Name it precisely — kid version

The naming rule survives intact: not "it was weird," but "it always drew ___" or "it changed ___ when I ___." Sentence stems on the board do the work.

It's a thing people made

The recurring frame for bias and authorship: a person chose the pictures it learned from, a person decides what to do with its guess — and the kids are the people who check it.

§ B · Session 1 · Text

guessing games they already know
Next-word prediction · ages 6+

The fill-in-the-blank chorus

  • Read a sentence aloud and stop — "The dog chased the ___". Collect shouted guesses; tally them on the board. That tally is the probability distribution; older students can compare it to the Prediction Game on the teacher's screen.
  • Change one word — "The hungry dog chased the ___" — and tally again. What moved? That's the whole mechanism.
Say: "The computer plays this game for every single word — and it never finds out if it was right."
Count the Next Token · ages 8+ · math tie-in

Counting is the whole trick

  • Count the Next Token is a fractions lesson in disguise: count the times each word follows "the," divide, predict. Grades 3–5 can do the arithmetic on paper from a one-page class corpus (their own sentences).
  • ELIZA becomes a card game: one child holds "if you say mom, ask about family" rule cards and answers only by rule. The class guesses the rules — then meets the simulator that does the same.
Say: "It's not magic — it's counting. You just did everything the computer does."

§ C · Session 2 · Images

draw first, then look
The Squint Test · ages 6+

The blurry guessing game

  • The Squint Test on the projector is an instant whole-class game: start at the blockiest setting and add detail until someone names the picture.

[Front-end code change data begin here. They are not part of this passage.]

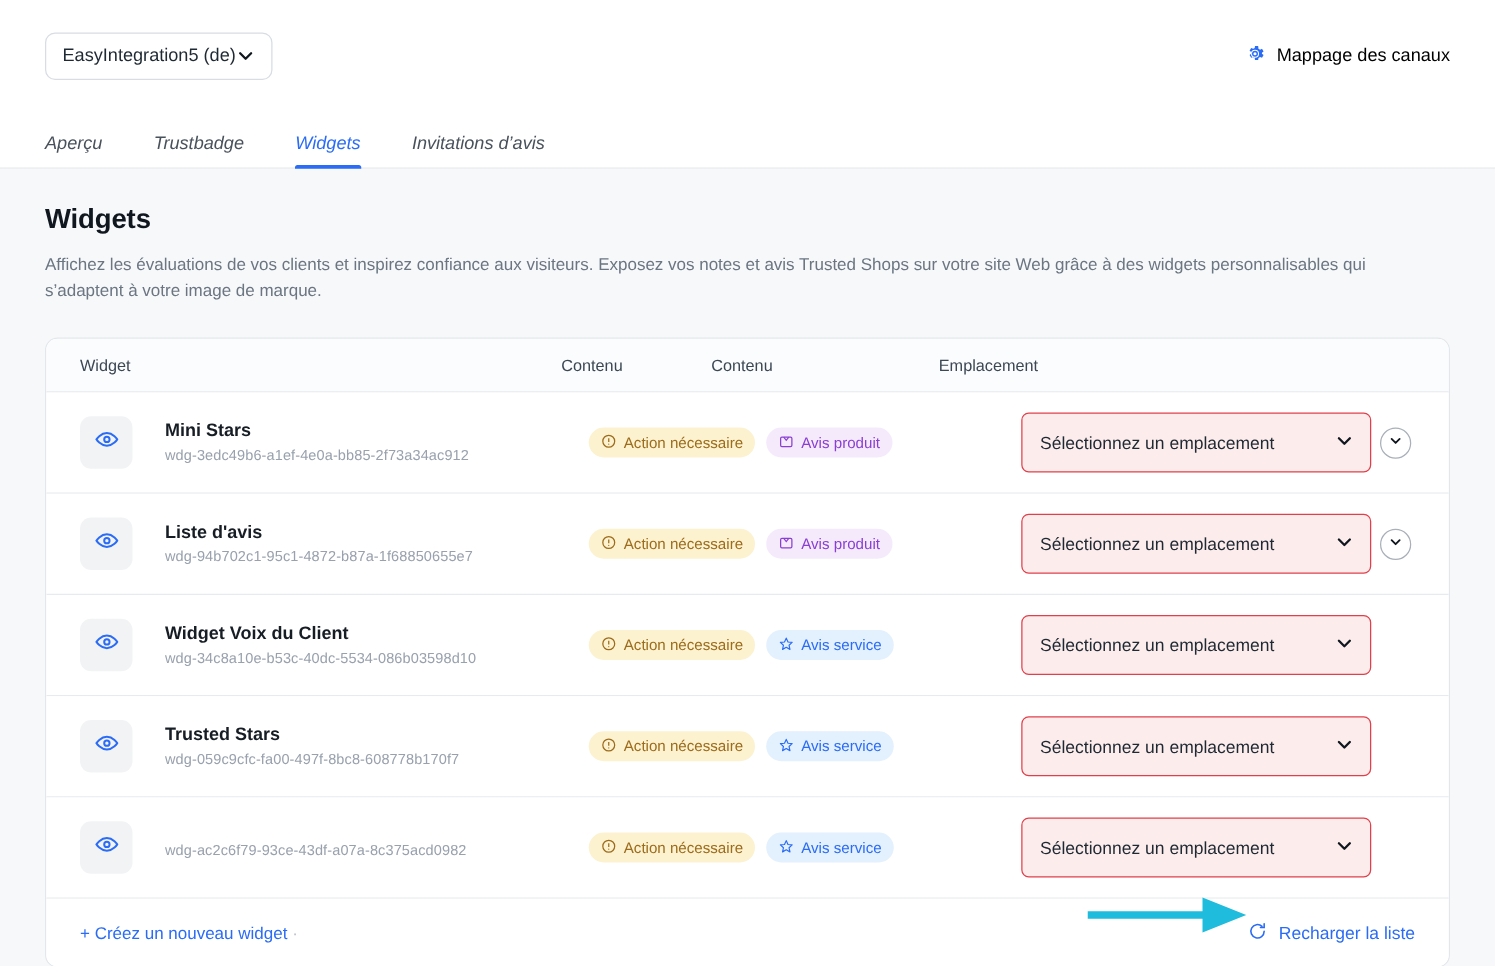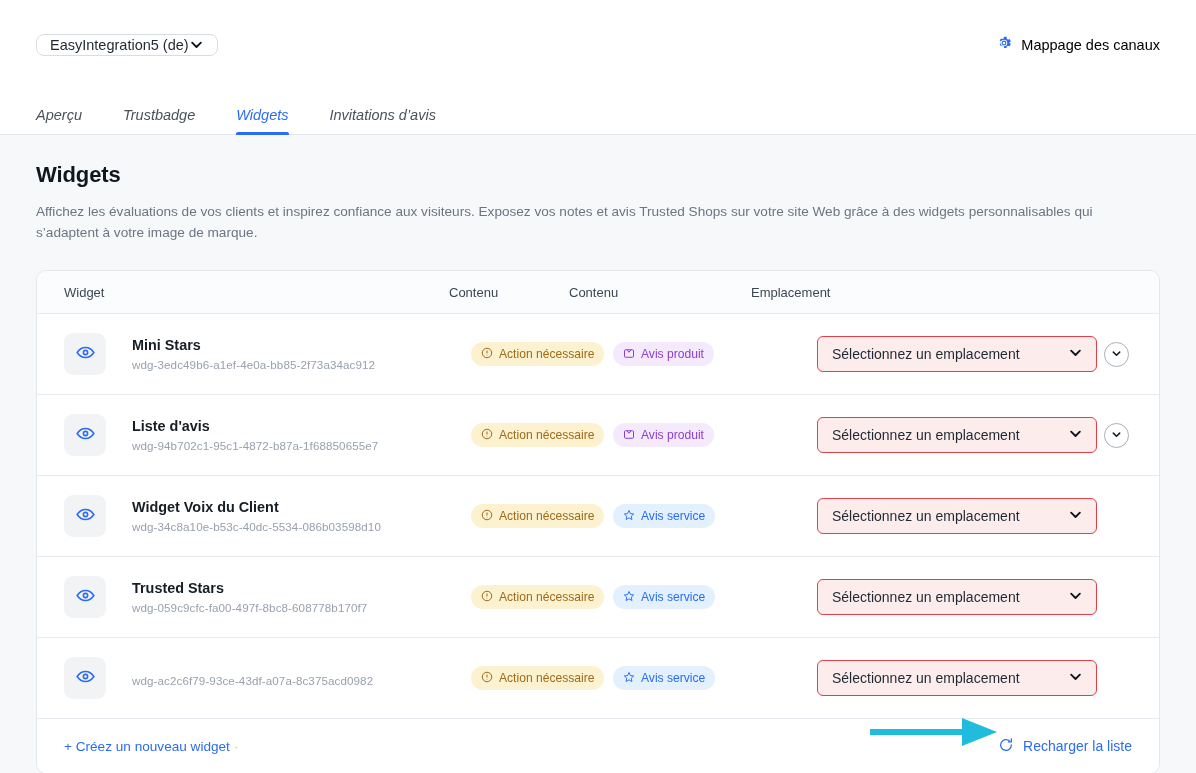--- a/index.html
+++ b/index.html
@@ -16,21 +16,21 @@
   .topbar {
     height: 89px;
     background: #ffffff;
     display: flex; align-items: center; justify-content: space-between;
     padding: 0 36px 0 36px;
     flex: 0 0 auto;
   }
   .shop-select {
     display: inline-flex; align-items: center; 
     border: 1px solid #d8dde3; border-radius: 8px;
-    height: 22px; padding: 0 13px;
+    height: 38px; padding: 0 13px;
     background: #fff; cursor: pointer;
     font-size: 14.5px; color: #1f2933;
   }
   .shop-select .caret { display: inline-block; line-height: 0; }
   .chan-map {
     display: inline-flex; align-items: center; gap: 9px;
     color: #000000; font-size: 14.5px; cursor: pointer;
   }
   .chan-map .lbl { white-space: nowrap; }
 
@@ -111,21 +111,21 @@
   .badge {
     display: inline-flex; align-items: center; gap: 6px;
     height: 24px; padding: 0 10px; border-radius: 12px;
     font-size: 12.1px; white-space: nowrap;
   }
   .badge-warn   { background: #fcf2cf; color: #9c6b1b; }
   .badge-product{ background: #f4eafc; color: #8b3fd1; }
   .badge-service{ background: #e3f0fd; color: #2b6cf6; }
 
   .select {
-    width: 280px; height: 36px;
+    width: 280px; height: 48px;
     border: 1px solid #e0404b; border-radius: 6px;
     background: #fdecec;
     display: flex; align-items: center; justify-content: space-between;
     padding: 0 13px 0 14px;
     font-size: 14px; color: #1f2933; cursor: pointer;
   }
   .place-cell { display: flex; align-items: center; justify-content: space-between; padding-right: 30px; }
   .expand-btn {
     width: 25px; height: 25px; border-radius: 50%;
     border: 1px solid #a9b0b9; background: #fff;

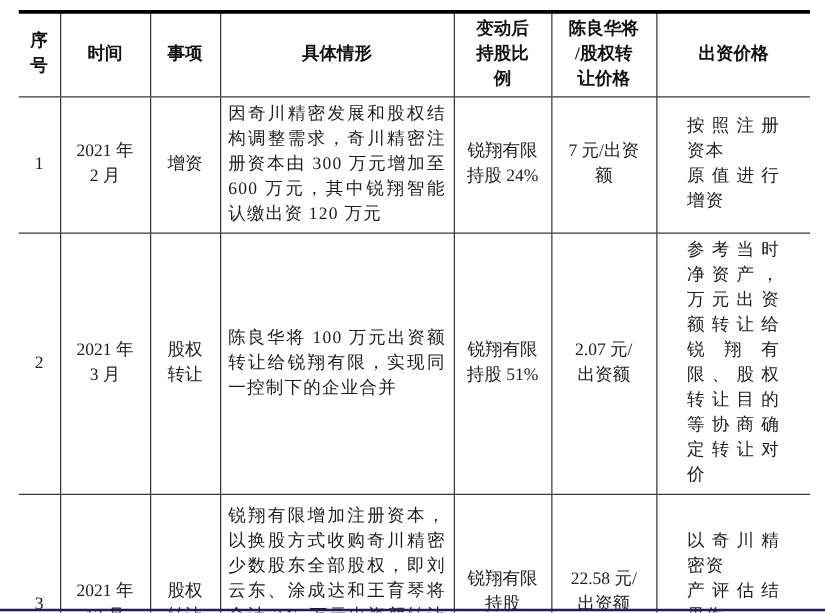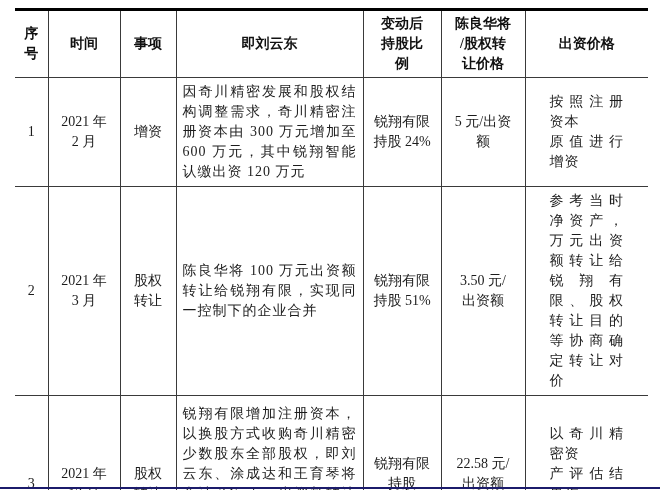--- a/index.html
+++ b/index.html
@@ -81,54 +81,54 @@
       <col style="width:78px">
       <col style="width:84px">
       <col style="width:123px">
     </colgroup>
     <tbody>
       <tr class="hdr">
         <th>序
 号</th>
         <th>时间</th>
         <th>事项</th>
-        <th>即刘云东</th>
+        <th>具体情形</th>
         <th>变动后
 持股比
 例</th>
         <th>陈良华将
 /股权转
 让价格</th>
         <th>出资价格</th>
       </tr>
 
       <tr class="r1">
         <td class="center">1</td>
         <td class="center">2021 年
 2 月</td>
         <td class="center">增资</td>
         <td class="justify">因奇川精密发展和股权结构调整需求，奇川精密注册资本由 300 万元增加至 600 万元，其中锐翔智能认缴出资 120 万元</td>
         <td class="center">锐翔有限
 持股 24%</td>
-        <td class="center">5 元/出资
+        <td class="center">7 元/出资
 额</td>
         <td class="justify basis">按照注册资本
 原值进行增资</td>
       </tr>
 
       <tr class="r2">
         <td class="center">2</td>
         <td class="center">2021 年
 3 月</td>
         <td class="center">股权
 转让</td>
         <td class="justify">陈良华将 100 万元出资额转让给锐翔有限，实现同一控制下的企业合并</td>
         <td class="center">锐翔有限
 持股 51%</td>
-        <td class="center">3.50 元/
+        <td class="center">2.07 元/
 出资额</td>
         <td class="justify basis">参考当时净资产，万元出资额转让给锐翔有限、股权转让目的等协商确定转让对价</td>
       </tr>
 
       <tr class="r3">
         <td class="center">3</td>
         <td class="center">2021 年
 12 月</td>
         <td class="center">股权
 转让</td>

Which clue gave it away — color, shape, or where things were?
  • Diffusion as an analogy kids own: a photo "developing," or squinting at fog until a shape appears. Step the viewer slowly and have them call out the moment the subject appears.
Defaults & bias · ages 8+ · the authorship conversation

Draw a doctor — before the machine does

  • The Default Test, child-safe order: kids draw first. "Draw a doctor. Draw a family. Draw a beautiful home." Put the class's drawings up — they will differ wonderfully.
  • Then show the machine's defaults in the comparison viewer and ask the question that matters: "The class drew thirty different doctors. Why does the machine keep drawing the same one?"
  • That's the bias conversation at age eight — no lecture needed: it learned from pictures people chose, and the pictures left people out. End with the fix: "what would you tell it so your doctor shows up?"
Say: "The machine isn't mean — it copies what it was shown. People picked what to show it. People can pick better."

§ D · Session 3 · Video

it's literally the telephone game
Temporal Telephone · ages 6+ · works as-is

Telephone, with drawings

  • Temporal Telephone is already a children's game — that's the point. Paper version: each child copies only the previous child's drawing; post the chain and find where the cat became a bear. That's drift, and they discovered it.
  • Run round two with the original taped to the wall (the anchor). The chain stays truer — and they've discovered why video models need reference frames.
  • Flipbooks make the frames idea physical for the youngest: a movie is just drawings that mostly agree with each other.
Say: "The machine plays telephone with itself a hundred times a second — and it forgets just like we do."
the ethics spine, in their words
Every session · 5 minutes

Whose picture is it?

  • Three questions children can hold from age six: Who made this — you, the machine, or both? Did everyone in the picture say yes to being in it? Do you want your name on it when we hang it up?
  • Practice consent on their own work first: nothing goes on the classroom wall (or in the class share) without the maker saying yes — same rule the camp uses for adults in the Consent Protocol.
  • The Classroom Activity Builder has grade bands and a no-AI option for turning any of these into a printable lesson skeleton. Ready for real training data? Machine Learning for Kids and AI for Oceans are the classroom-safe next step.
Say: "Machines don't ask permission. People do. That's a thing people are better at."